C 1s, O 1s and F 1s spectra of pristine and cycled LNMO electrodes obtained with the in-house XPS
instrument (Al-Kα radiation 1486.6 eV) are shown in Figure 12a-c. The main differences are observed
in the C 1s and O 1s spectra. For the pristine electrode, a large contribution appears from carbon black
which is assigned to the peak at 284.5 eV (all spectra were calibrated with respect to hydrocarbon peak;
0.5 eV difference was fixed between the hydrocarbon and carbon black peaks). The green peaks in
Figure 12 are assigned to the binder which is a co-polymer of PVdF and HFP (Kynar Flex 2801 binder,
88 mol% PVdF and 12 mol% HFP). In C 1s spectrum, C=O/O-C-O and C-O related adsorbed species
could be observed before cycling. In the O 1s spectrum, a metal oxide peak (529.8 eV) is observed
together with C=O and C-O related adsorbed species. The F 1s spectrum shows one large peak around
688 eV corresponding to the PVdF-HFP binder.

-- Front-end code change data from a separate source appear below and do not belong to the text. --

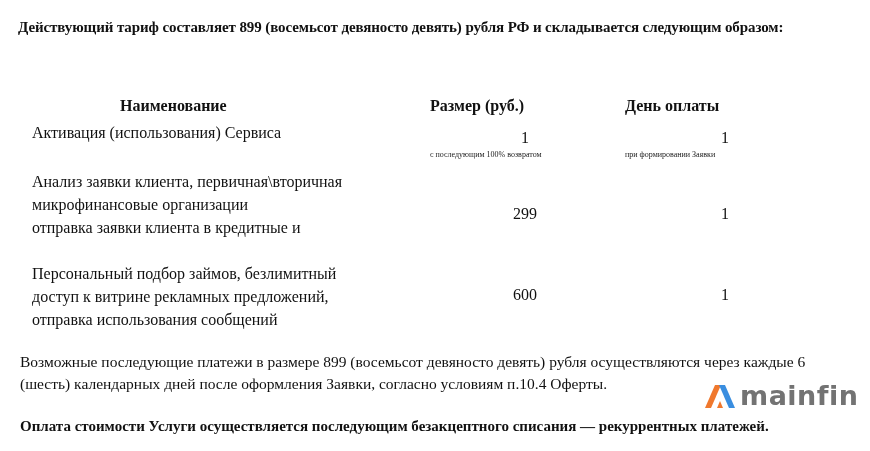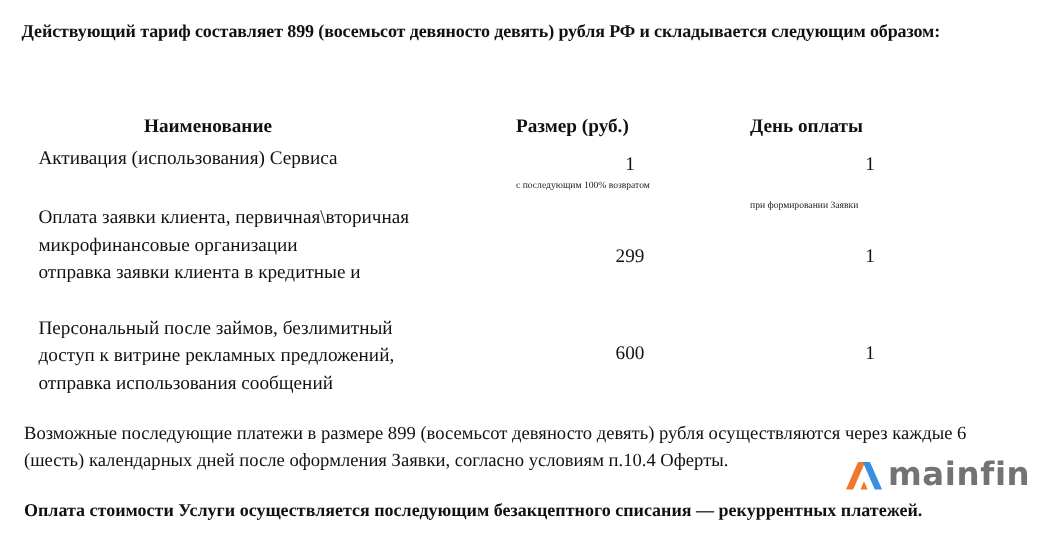"при формировании Заявки" div.note { margin-top: 16px -> none }
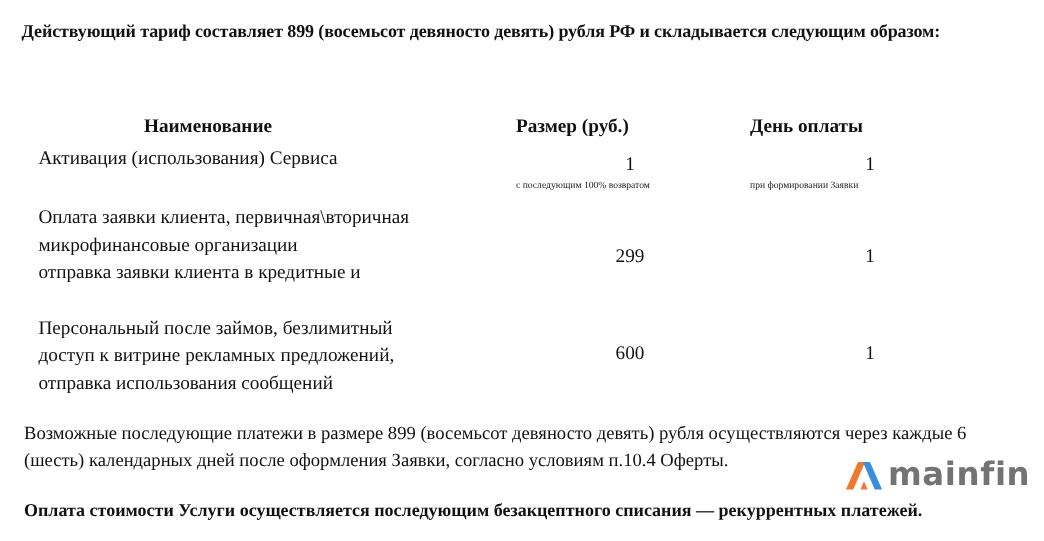"Оплата заявки клиента," div { text: Оплата -> Анализ }
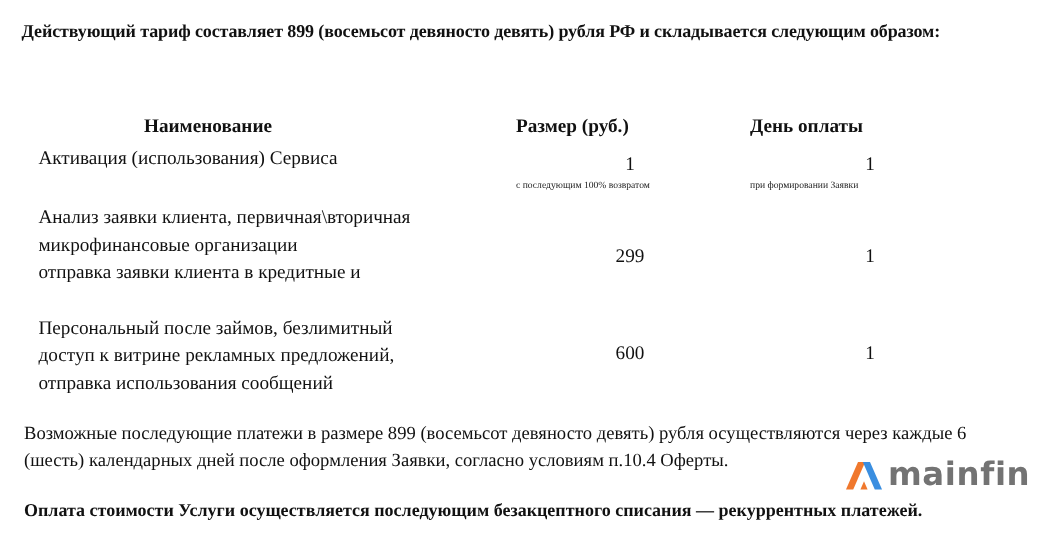"Персональный после займов, безлимитный" div { text: после -> подбор }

After cycling, the binder-related peaks shift to lower energies, as previously reported.13,37 The main
differences in both the C 1s and O 1s spectra are due to evolution of surface species which are related
to organic surface film components as a result of electrolyte oxidation. For both temperatures, no
significant differences can be observed when comparing the relative intensities of the surface species,
except for a slight increase in the peaks for C=O related species for the 55 °C sample. Comparing the
relative intensity of the peaks corresponding to the surface species to the peaks for the bulk in the C 1s
spectrum reveals an increase in the relative amount of surface species with respect to the binder and C-
C peaks. No similar observation can be made in the O 1s spectrum in, for example, the relative ratio of
surface species to the metal oxide (i.e. substrate) peak. This indicates that a comparatively larger
deposition of surface species occurs on carbon black and binder-rich regions than on the active material
when the temperature is 55 °C. In addition, slightly more LiF or M-F (e.g. MnF2, NiF2) can be seen at
55 °C. If general trends in atomic concentrations are compared (see Figure 12d), a significant decrease
in F content is observed in accordance with intensity loss from the binder-related peaks. The decrease
in concentration of C is comparatively smaller. Here, surface films increase C concentration while at the
same time these films decrease the contribution from carbon black. The latter effect seems to dominate
the overall trend in C concentration. For O 1s, the contribution from surface films dominates over the
intensity loss from the bulk metal oxide supporting a slightly more preferential film formation on carbon
black-binder regions. The spectra for P 2p, Mn 2p and Ni 2p are shown in Figure S4.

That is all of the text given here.